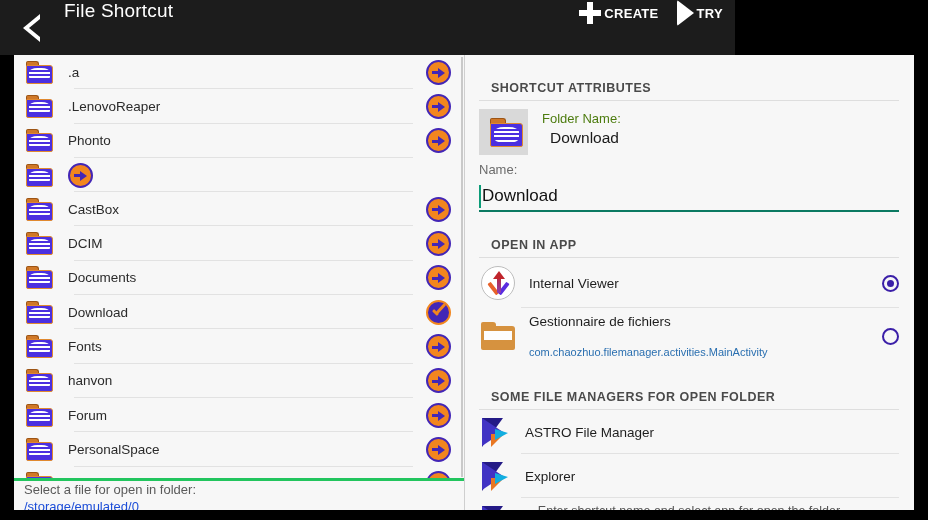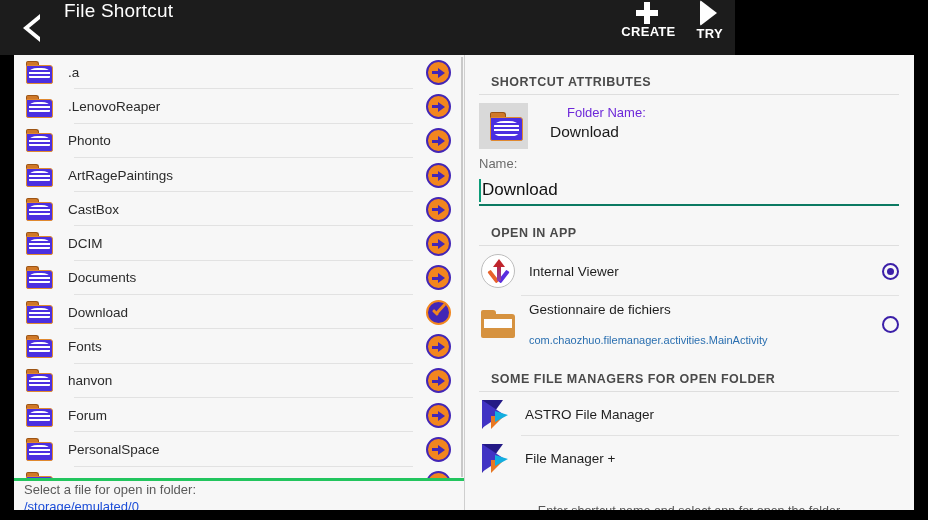--- a/index.html
+++ b/index.html
@@ -60,7 +60,6 @@
     display: flex; align-items: center;
     cursor: pointer;
     margin-left: 18px;
-    flex-direction: column;
   }
   .bar-action .lbl {
     color: #fff; font-size: 13px; font-weight: bold;

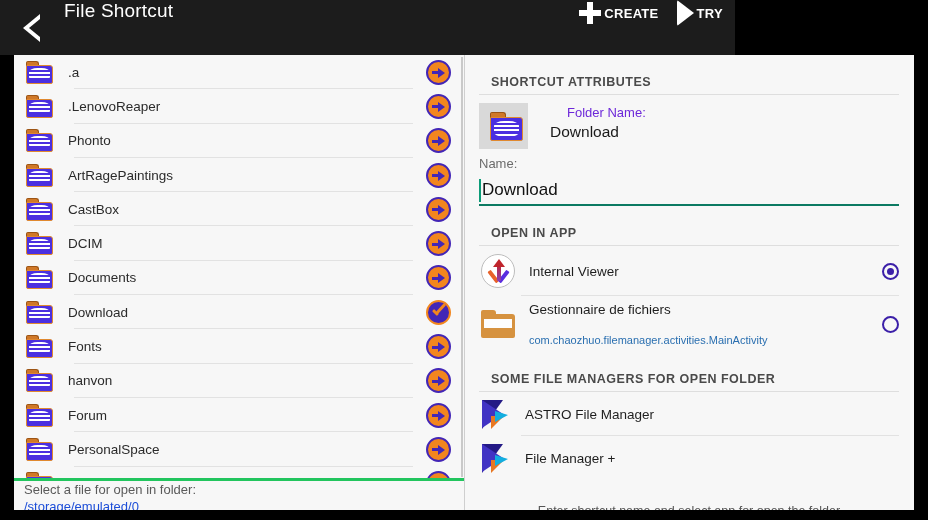--- a/index.html
+++ b/index.html
@@ -233,7 +233,7 @@
     font-weight: bold;
     color: #4a4a4a;
     letter-spacing: .5px;
-    padding: 20px 0 5px 26px;
+    padding: 26px 0 5px 26px;
   }
   .sec-rule {
     height: 1px; background: #dedede;

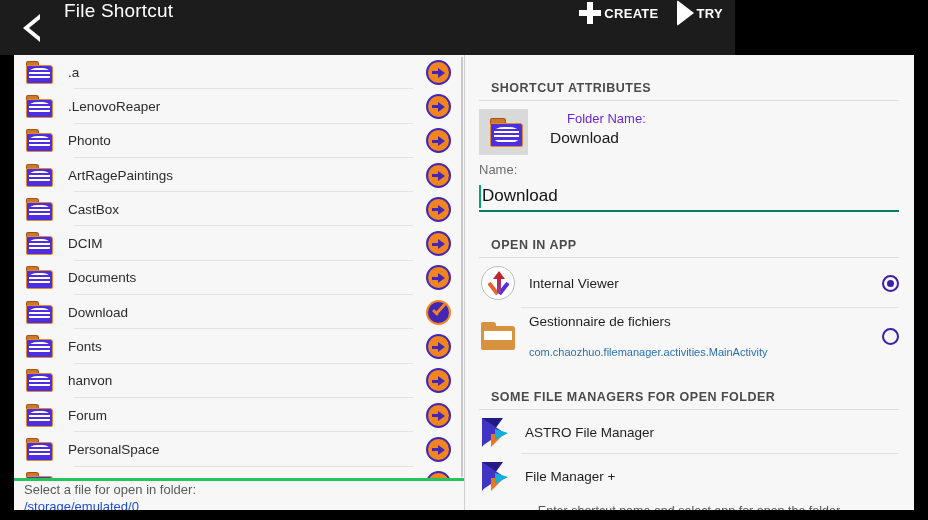--- a/index.html
+++ b/index.html
@@ -263,7 +263,7 @@
     left: 3px; top: 3px; width: 25px; height: 16px;
   }
   .attr-folder .txt { margin-left: 14px; padding-top: 2px; }
-  .attr-folder .k { font-size: 13px; color: #6d28d9; margin-left: 25px; }
+  .attr-folder .k { font-size: 13px; color: #4d7c0f; }
   .attr-folder .v { font-size: 15.5px; color: #1a1a1a; margin-top: 3px; padding-left: 8px; }
 
   .name-label {

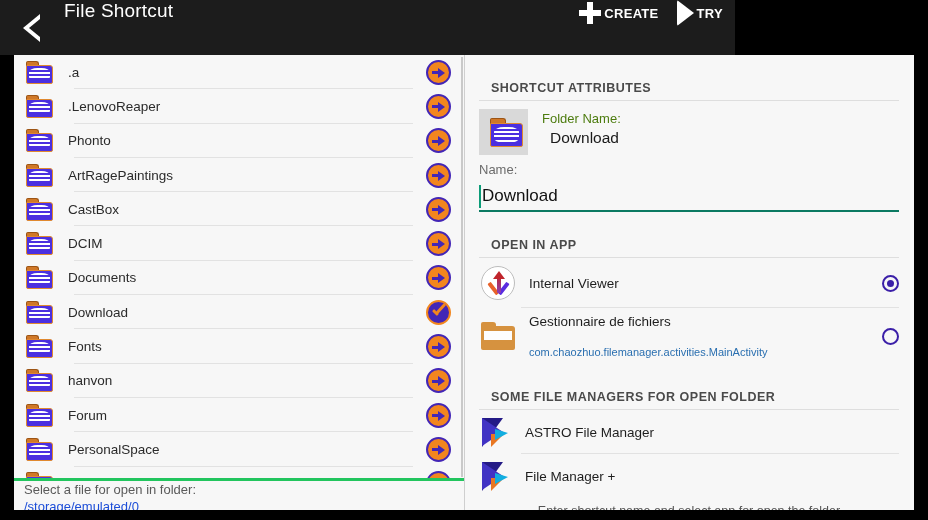--- a/index.html
+++ b/index.html
@@ -490,7 +490,6 @@
               <span class="tab"></span>
               <span class="body"></span>
             </span>
-            <span class="fname">ArtRagePaintings</span>
             <span class="act-btn arrow"></span>
             <span class="rowline"></span>
           </div>

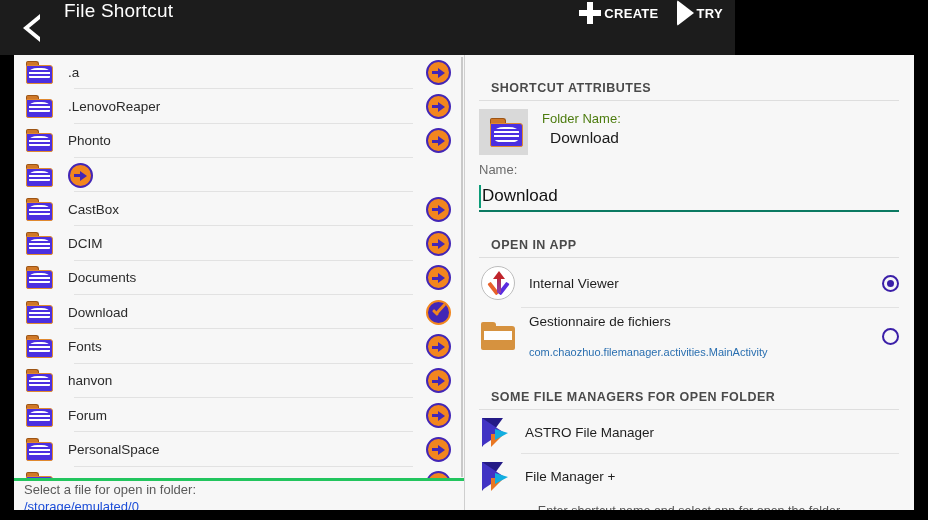--- a/index.html
+++ b/index.html
@@ -668,6 +668,20 @@
               </span>
             </span>
             <span class="labels">
+              <span class="t1" style="display:block">Explorer</span>
+            </span>
+            <span class="rowline"></span>
+          </div>
+          <div class="app-row" style="min-height: 34px;">
+            <span class="icon-wrap" style="flex:0 0 32px;width:32px;height:32px;margin-right:14px">
+              <span class="play-store">
+                <span class="t-dark"></span>
+                <span class="t-main"></span>
+                <span class="t-orange"></span>
+                <span class="t-cyan"></span>
+              </span>
+            </span>
+            <span class="labels">
               <span class="t1" style="display:block">File Manager +</span>
             </span>
           </div>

## [ACTIVITY]
What lines in the entries contain "left"? Report each one by copying it.

## [TASK SOLUTION]
     margin-left: 18px;
     left: 3px; top: 3px; width: 25px; height: 16px;
   .attr-folder .txt { margin-left: 14px; padding-top: 2px; }
-  .attr-folder .k { font-size: 13px; color: #6d28d9; margin-left: 25px; }
   .attr-folder .v { font-size: 15.5px; color: #1a1a1a; margin-top: 3px; padding-left: 8px; }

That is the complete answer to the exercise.